Le Monde comme volonté et comme représentation/Suppléments au premier livre/Chapitre XIII

Traduction par A. Burdeau.
Librairie Félix Alcan (Tome deuxièmep. 265-267).


CHAPITRE XIII
À PROPOS DE LA MÉTHODOLOGIE DES MATHÉMATIQUES[1]

La méthode de démonstration d’Euclide a produit sa propre parodie, la caricature la meilleure qu’on en puisse faire, dans la célèbre discussion sur la théorie des parallèles et dans les vains essais, renouvelés chaque année, de démontrer le onzième axiome. Cet axiome énonce, en effet, et rend visible à l’aide d’une troisième droite sécante, que deux droites qui tendent l’une vers l’autre (car c’est cette position qu’exprime la formule « être plus petit que deux droits » ), si elles sont suffisamment prolongées, finiront par se rencontrer : cette vérité paraît trop compliquée aux mathématiciens pour qu’ils l’acceptent comme évidente par elle-méme, et c’est pourquoi ils en cherchent une démonstration ; mais cette démonstration ils ne réussissent jamais à la trouver, précisément parce que la vérité en question est d’une certitude on ne peut plus immédiate. Ce scrupule de conscience me remet en mémoire la question de droit si plaisamment formulée par Schiller.

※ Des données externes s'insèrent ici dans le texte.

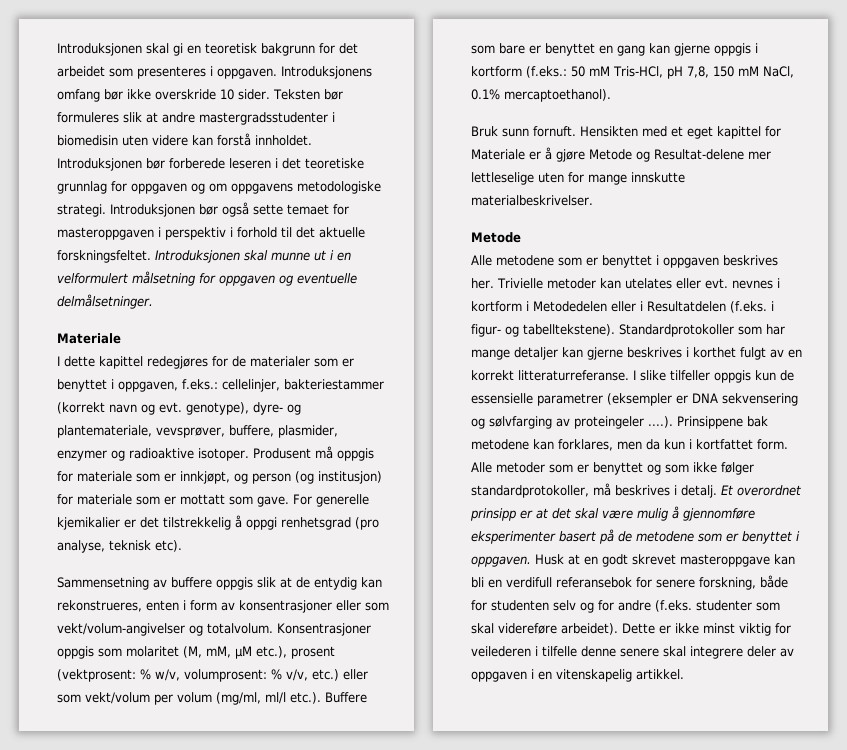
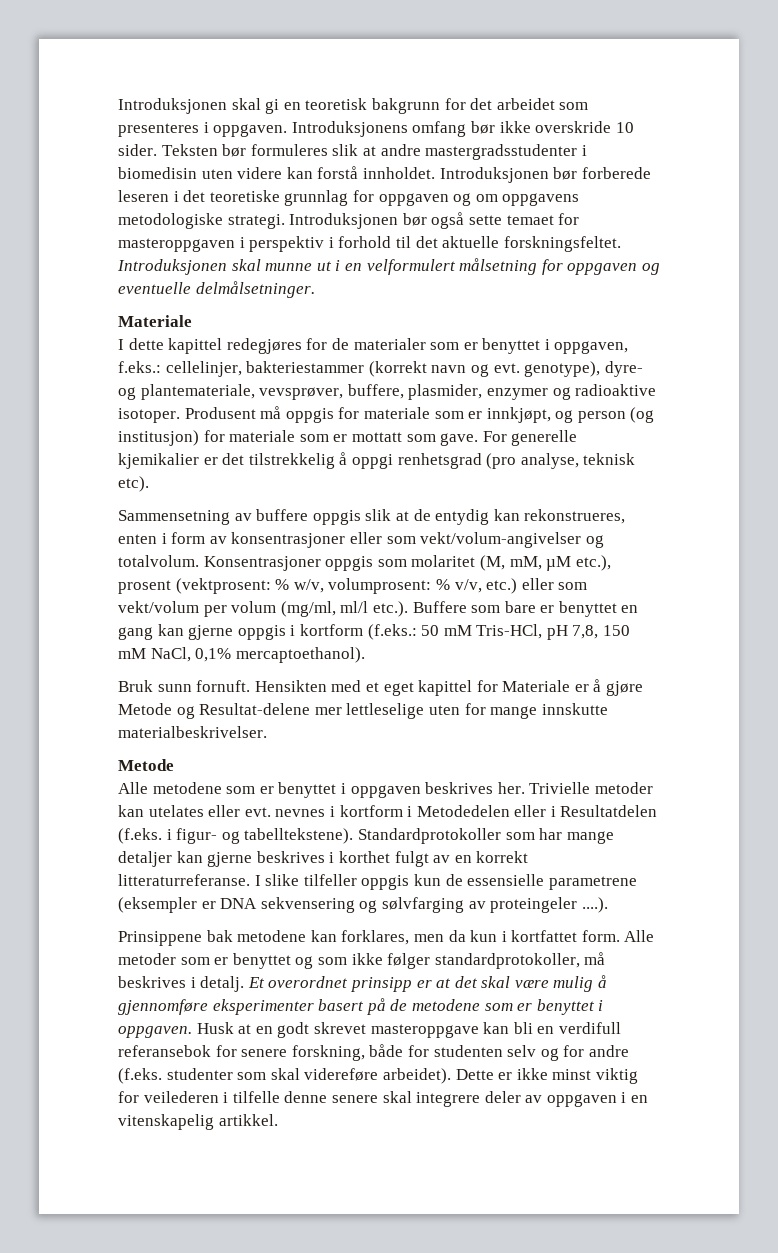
- Konsentrasjoner oppgis som molaritet (M, mM, µM etc.), prosent (vektprosent: % w/v, volumprosent: % v/v, etc.) eller som vekt/volum per volum (mg/ml, ml/l etc.). Buffere som bare er benyttet en gang kan gjerne oppgis i kortform (f.eks.: 50 mM Tris-HCl, pH 7,8, 150 mM NaCl, 0.1% mercaptoethanol).
+ Konsentrasjoner oppgis som molaritet (M, mM, µM etc.), prosent (vektprosent: % w/v, volumprosent: % v/v, etc.) eller som vekt/volum per volum (mg/ml, ml/l etc.). Buffere som bare er benyttet en gang kan gjerne oppgis i kortform (f.eks.: 50 mM Tris-HCl, pH 7,8, 150 mM NaCl, 0,1% mercaptoethanol).
- I slike tilfeller oppgis kun de essensielle parametrer (eksempler er DNA sekvensering og sølvfarging av proteingeler ....). Prinsippene bak metodene kan forklares, men da kun i kortfattet form.
+ I slike tilfeller oppgis kun de essensielle parametrene (eksempler er DNA sekvensering og sølvfarging av proteingeler ....).
+ Prinsippene bak metodene kan forklares, men da kun i kortfattet form.

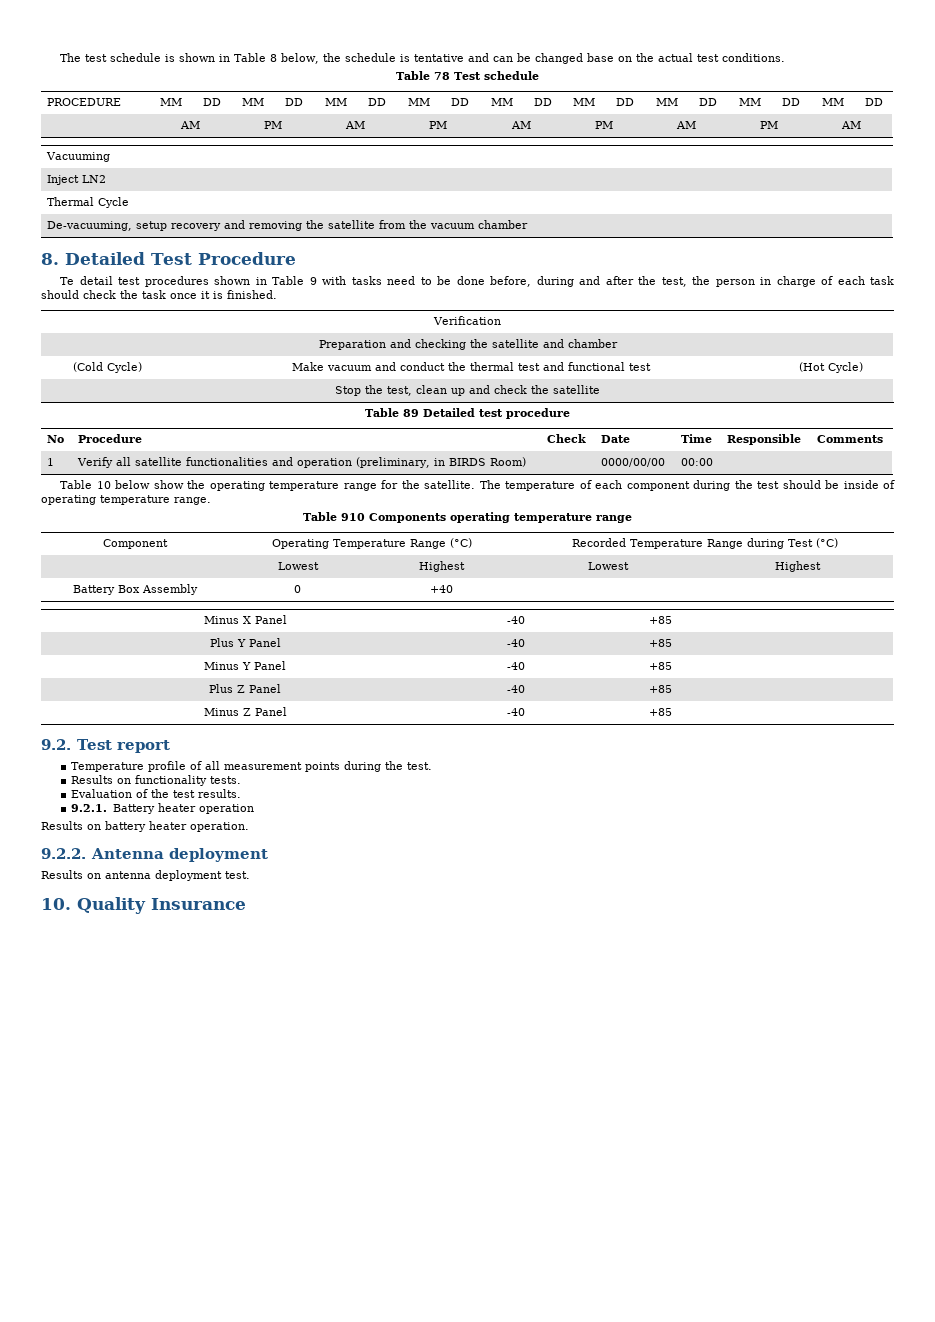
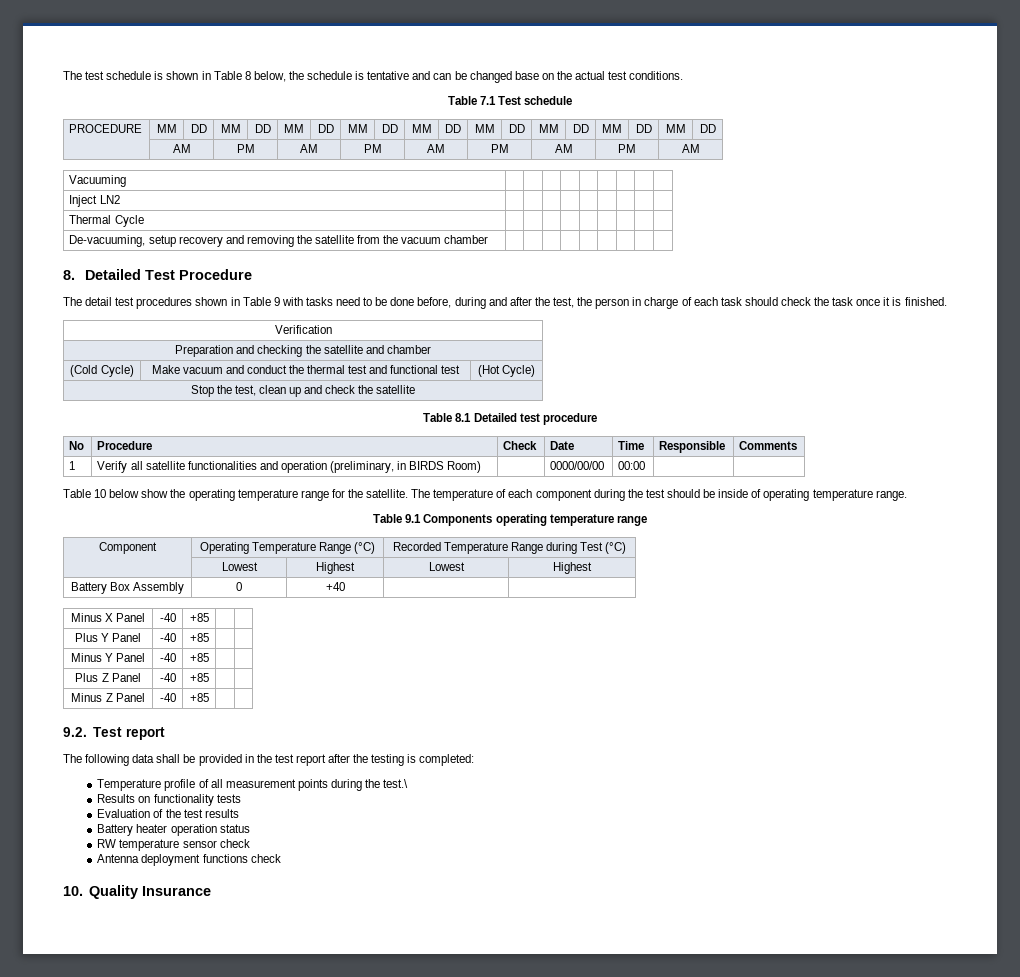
- Table 78 Test schedule
+ Table 7.1 Test schedule
- Te detail test procedures shown in Table 9 with tasks need to be done before, during and after the test, the person in charge of each task should check the task once it is finished.
+ The detail test procedures shown in Table 9 with tasks need to be done before, during and after the test, the person in charge of each task should check the task once it is finished.
- Table 89 Detailed test procedure
+ Table 8.1 Detailed test procedure
- Table 910 Components operating temperature range
+ Table 9.1 Components operating temperature range
+ The following data shall be provided in the test report after the testing is completed:
- Temperature profile of all measurement points during the test.
+ Temperature profile of all measurement points during the test.\
- Results on functionality tests.
+ Results on functionality tests
- Evaluation of the test results.
- 9.2.1. Battery heater operation
- Results on battery heater operation.
- 9.2.2. Antenna deployment
- Results on antenna deployment test.
+ Evaluation of the test results
+ Battery heater operation status
+ RW temperature sensor check
+ Antenna deployment functions check

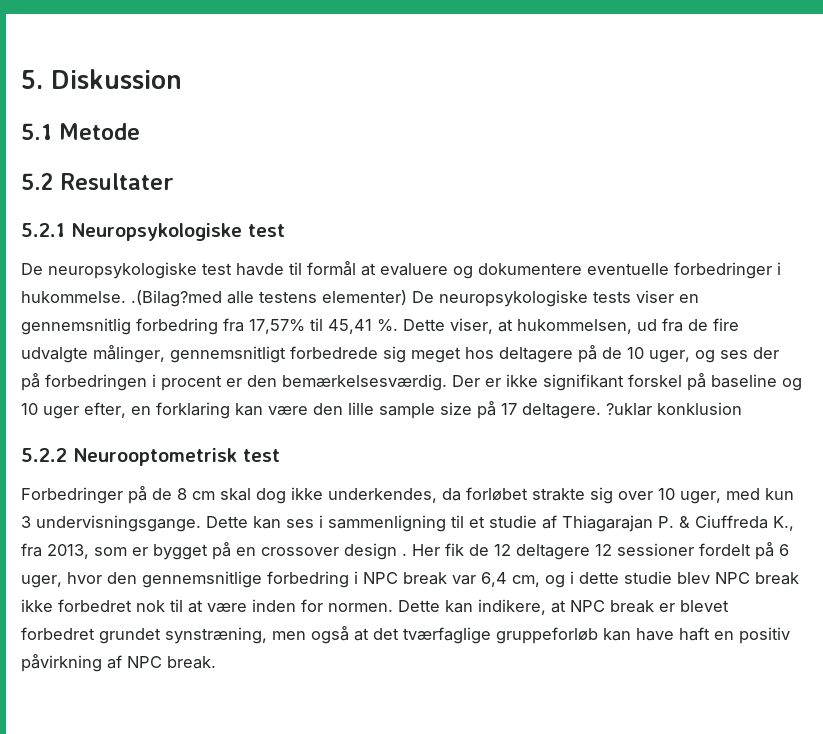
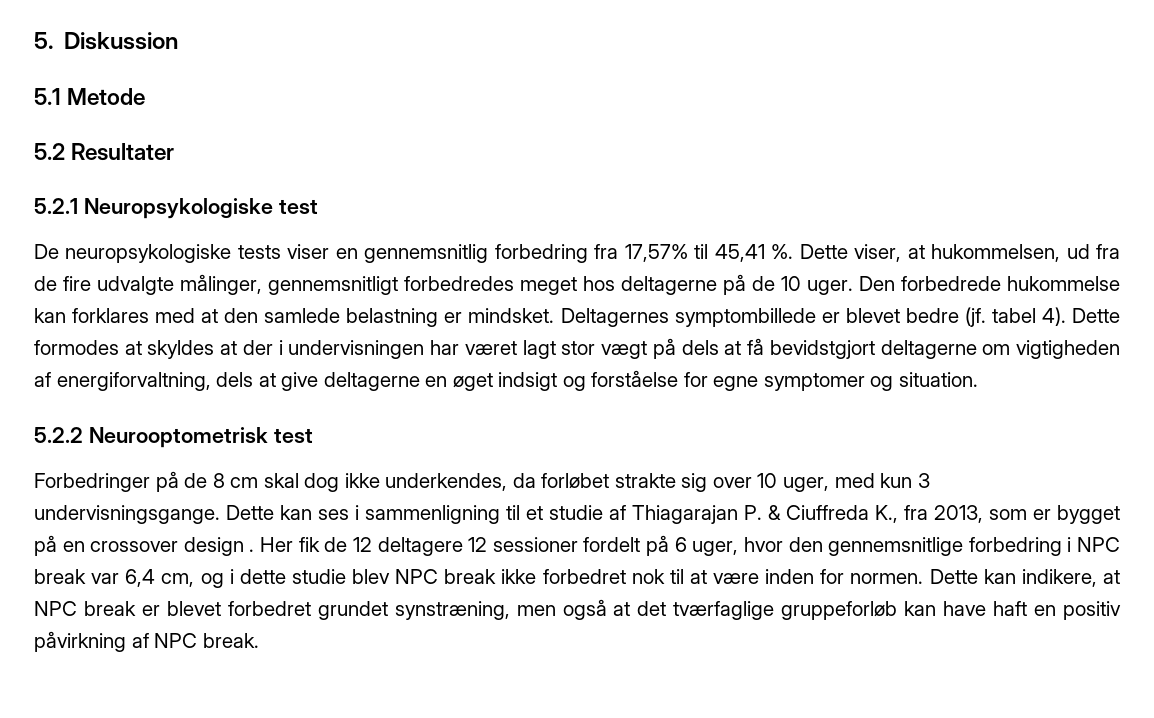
- De neuropsykologiske test havde til formål at evaluere og dokumentere eventuelle forbedringer i hukommelse. .(Bilag?med alle testens elementer) De neuropsykologiske tests viser en gennemsnitlig forbedring fra 17,57% til 45,41 %.
+ De neuropsykologiske tests viser en gennemsnitlig forbedring fra 17,57% til 45,41 %.
- Dette viser, at hukommelsen, ud fra de fire udvalgte målinger, gennemsnitligt forbedrede sig meget hos deltagere på de 10 uger, og ses der på forbedringen i procent er den bemærkelsesværdig. Der er ikke signifikant forskel på baseline og 10 uger efter, en forklaring kan være den lille sample size på 17 deltagere. ?uklar konklusion
+ Dette viser, at hukommelsen, ud fra de fire udvalgte målinger, gennemsnitligt forbedredes meget hos deltagerne på de 10 uger. Den forbedrede hukommelse kan forklares med at den samlede belastning er mindsket. Deltagernes symptombillede er blevet bedre (jf. tabel 4). Dette formodes at skyldes at der i undervisningen har været lagt stor vægt på dels at få bevidstgjort deltagerne om vigtigheden af energiforvaltning, dels at give deltagerne en øget indsigt og forståelse for egne symptomer og situation.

« Depuis des années déjà je me sers de mon nez pour flairer ;
Mais puis-je établir que j’ai sur lui un droit réel ? »

Il me semble même que, dans ces tentatives de démonstration, la méthode logique atteint le comble de la niaiserie. Mais au moins ces discussions et les vains essais qu’on fait pour représenter ce qui est certain immédiatement comme l’étant seulement médiatement, ont l’avantage de marquer entre l’indépendance et la clarté de l’évidence intuitive d’une part, et d’autre part l’inutilité et la difficulté de la démonstration logique, un contraste aussi instructif qu’amusant. Car si, dans la question qui nous occupe, les mathématiciens ne se contentent pas de la certitude immédiate, c’est parce qu’elle n’est pas purement logique, qu’elle ne découle pas du concept, c’est-à-dire ne repose pas uniquement sur le rapport de l’attribut au sujet, en vertu du principe de contradiction. Or cet axiome est un jugement synthétique a priori, et comme tel porte en lui la garantie de l’intuition pure, non empirique, laquelle est aussi immédiate et aussi certaine que le principe de contradiction luimême, dont toute démonstration emprunte sa certitude. Ce que nous venons de dire est vrai au fond de tout théorème géométrique, et il est fort délicat en cette matière de marquer la limite qui sépare ce qui est immédiatement certain de ce qui a besoin d’être démontré. — Je m’étonne plutôt qu’on n’attaque pas le huitième axiome : « Deux figures qui coïncident sont égales. » Car, ou la coïncidence n’est qu’une simple tautologie, ou elle est quelque chose de complètement empirique, qui ne relève pas de l’intuition pure, mais de l’expérience sensible. La coïncidence suppose en effet la mobilité des figures : mais il n’y a que la matière qui soit mobile dans l’espace. Par conséquent, s’appuyer sur la coïncidence, c’est quitter le domaine de l’espace pur, seul élément de la géométrie, pour passer au matériel et à l’empirique.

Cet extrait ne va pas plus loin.